** RECORDS PROVIDED follows **

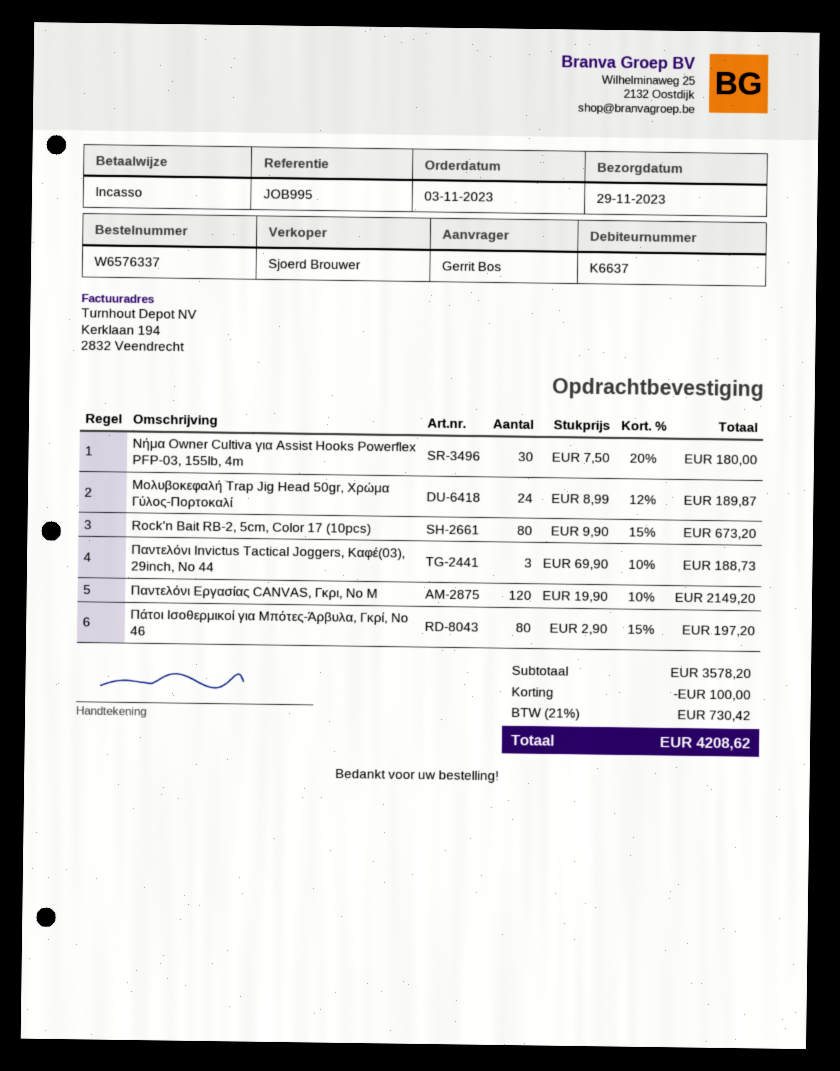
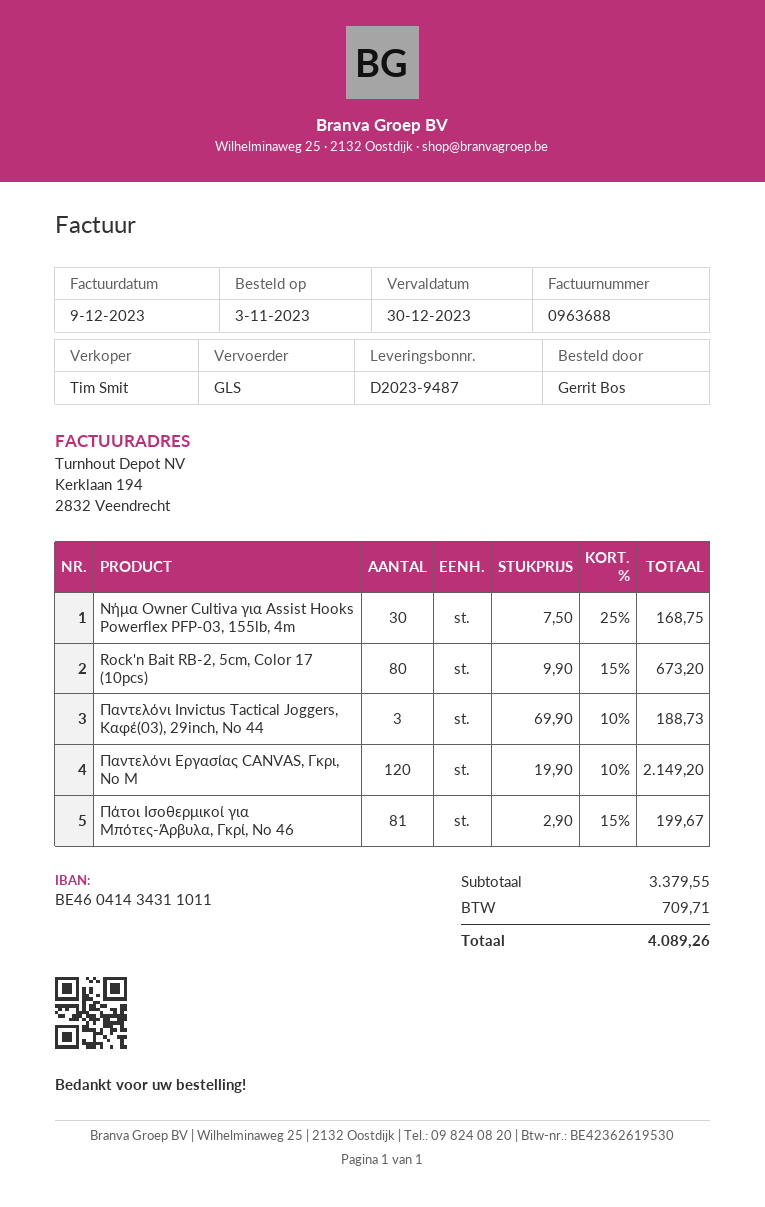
sales rep: Sjoerd Brouwer -> Tim Smit
Νήμα Owner Cultiva για Assist Hooks Powerflex PFP-03, 155lb, 4m: 30 x 7.50 - 20% = 180.00 -> 30 x 7.50 - 25% = 168.75
Μολυβοκεφαλή Trap Jig Head 50gr, Χρώμα Γύλος-Πορτοκαλί: 24 x 8.99 - 12% = 189.87 -> none
Πάτοι Ισοθερμικοί για Μπότες-Άρβυλα, Γκρί, Νο 46: 80 x 2.90 - 15% = 197.20 -> 81 x 2.90 - 15% = 199.67
subtotal: 3578.20 -> 3379.55
discount: 100.00 -> none
tax: 730.42 -> 709.71
total: 4208.62 -> 4089.26

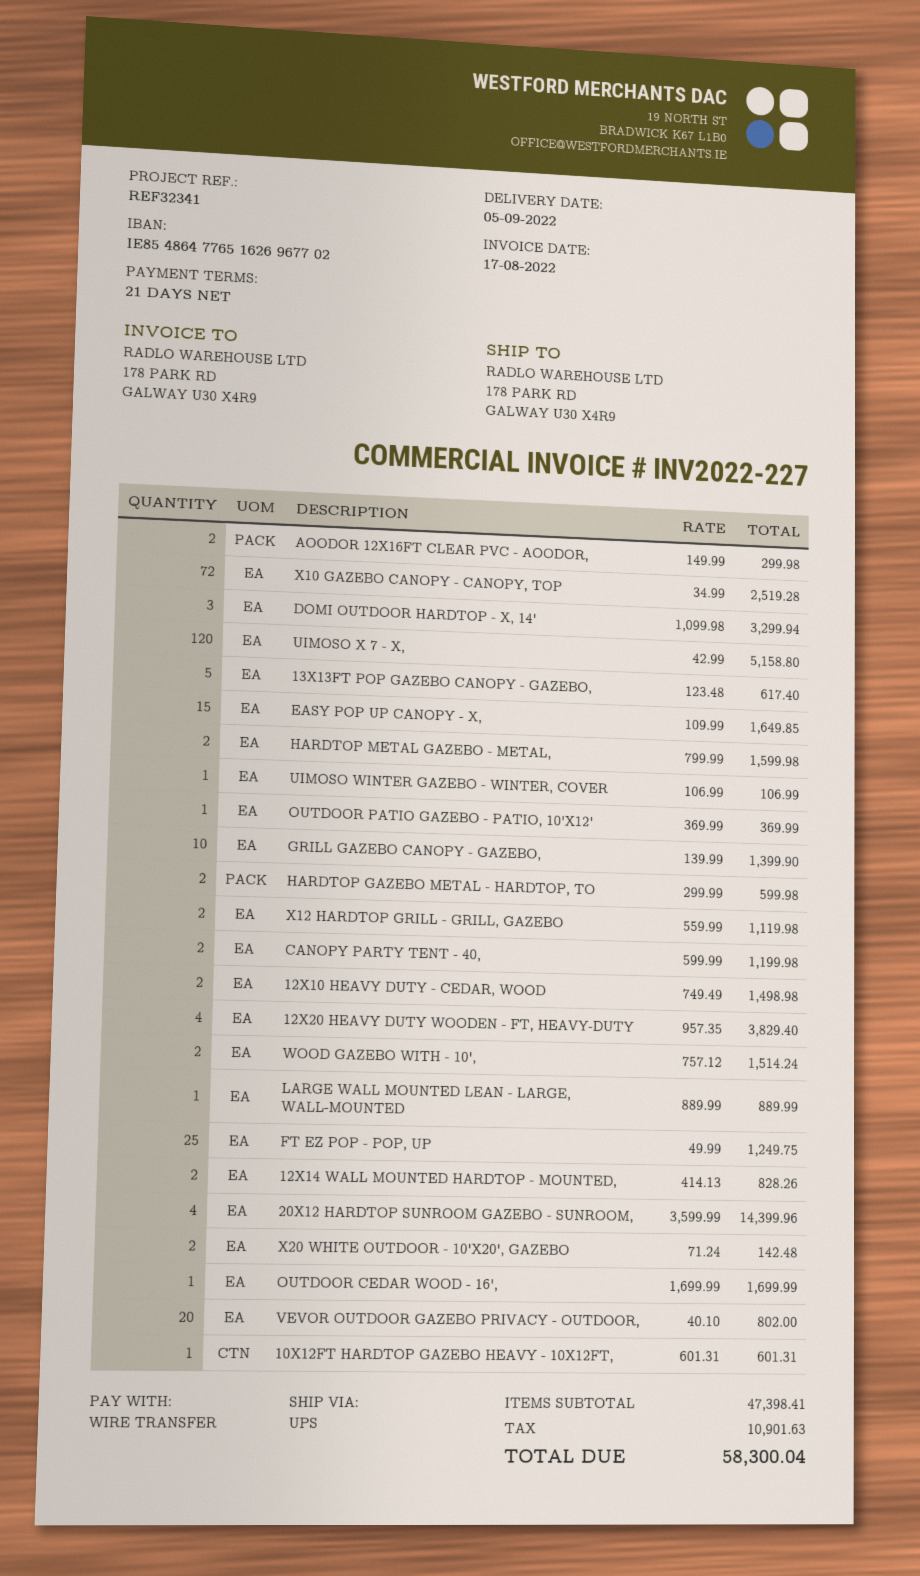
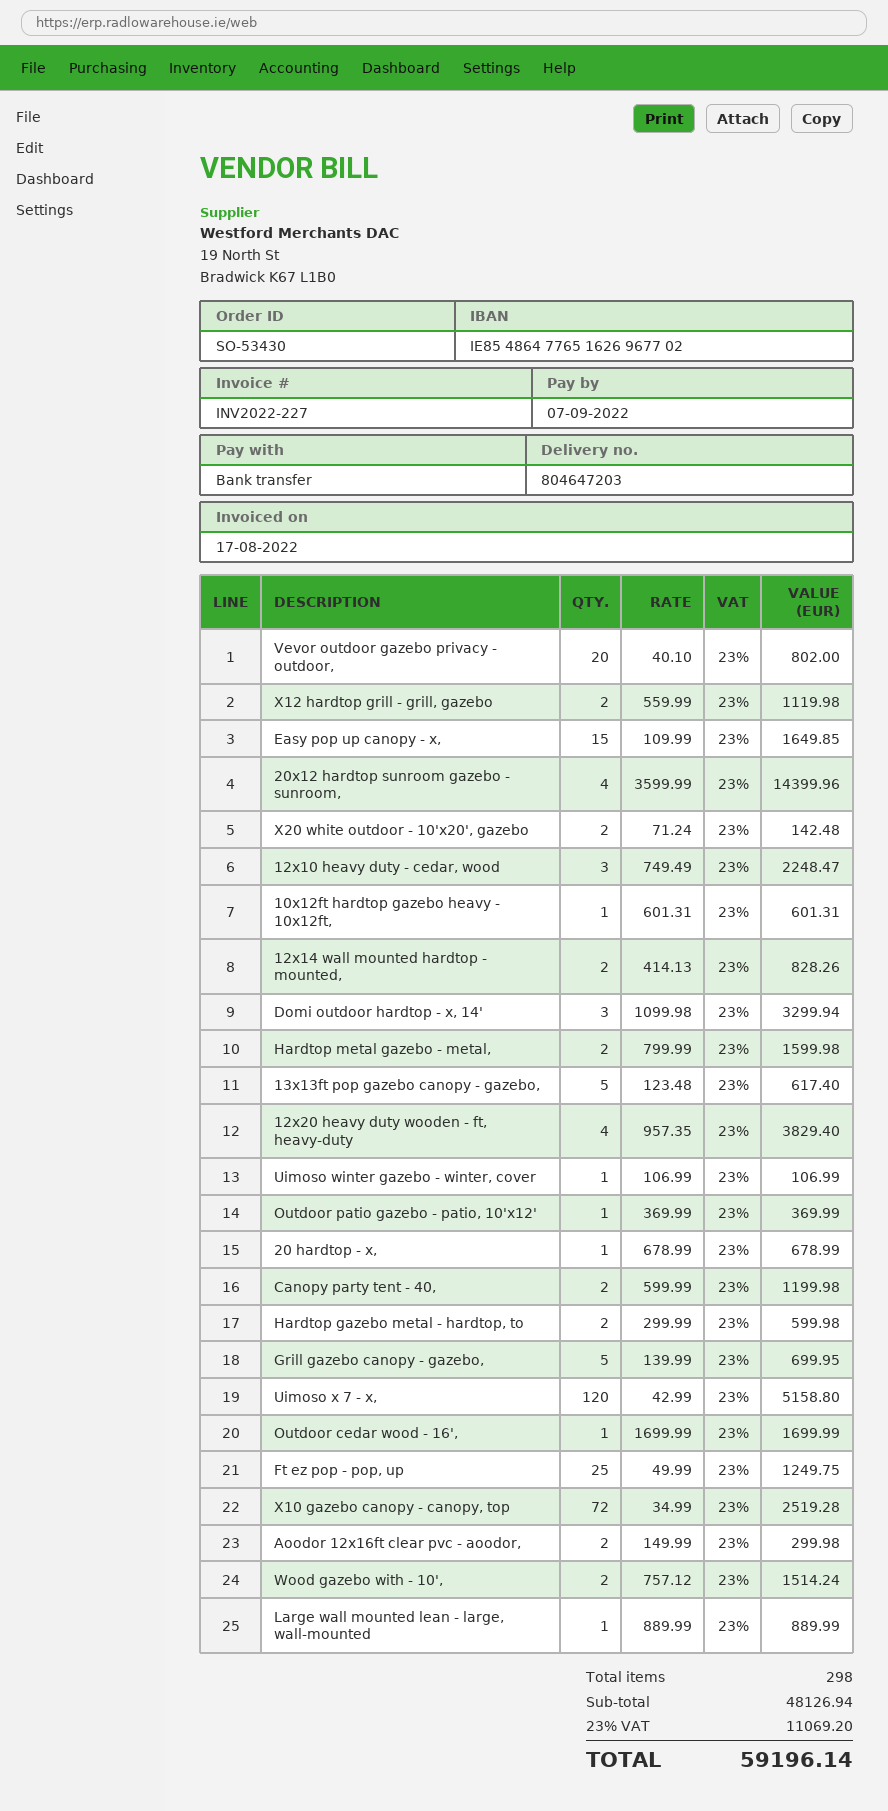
GRILL GAZEBO CANOPY - GAZEBO,: 10 x 139.99 = 1399.90 -> 5 x 139.99 = 699.95
12X10 HEAVY DUTY - CEDAR, WOOD: 2 x 749.49 = 1498.98 -> 3 x 749.49 = 2248.47
20 hardtop - x,: none -> 1 x 678.99 = 678.99
subtotal: 47398.41 -> 48126.94
tax: 10901.63 -> 11069.20
total: 58300.04 -> 59196.14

** End of RECORDS PROVIDED **

• _WORK REQUIRED_:
Transcribe every entry word for word, but omit the pictures.

• _ANSWER FOR THE TASK_:
sales rep: Sjoerd Brouwer -> Tim Smit
Νήμα Owner Cultiva για Assist Hooks Powerflex PFP-03, 155lb, 4m: 30 x 7.50 - 20% = 180.00 -> 30 x 7.50 - 25% = 168.75
Μολυβοκεφαλή Trap Jig Head 50gr, Χρώμα Γύλος-Πορτοκαλί: 24 x 8.99 - 12% = 189.87 -> none
Πάτοι Ισοθερμικοί για Μπότες-Άρβυλα, Γκρί, Νο 46: 80 x 2.90 - 15% = 197.20 -> 81 x 2.90 - 15% = 199.67
subtotal: 3578.20 -> 3379.55
discount: 100.00 -> none
tax: 730.42 -> 709.71
total: 4208.62 -> 4089.26

GRILL GAZEBO CANOPY - GAZEBO,: 10 x 139.99 = 1399.90 -> 5 x 139.99 = 699.95
12X10 HEAVY DUTY - CEDAR, WOOD: 2 x 749.49 = 1498.98 -> 3 x 749.49 = 2248.47
20 hardtop - x,: none -> 1 x 678.99 = 678.99
subtotal: 47398.41 -> 48126.94
tax: 10901.63 -> 11069.20
total: 58300.04 -> 59196.14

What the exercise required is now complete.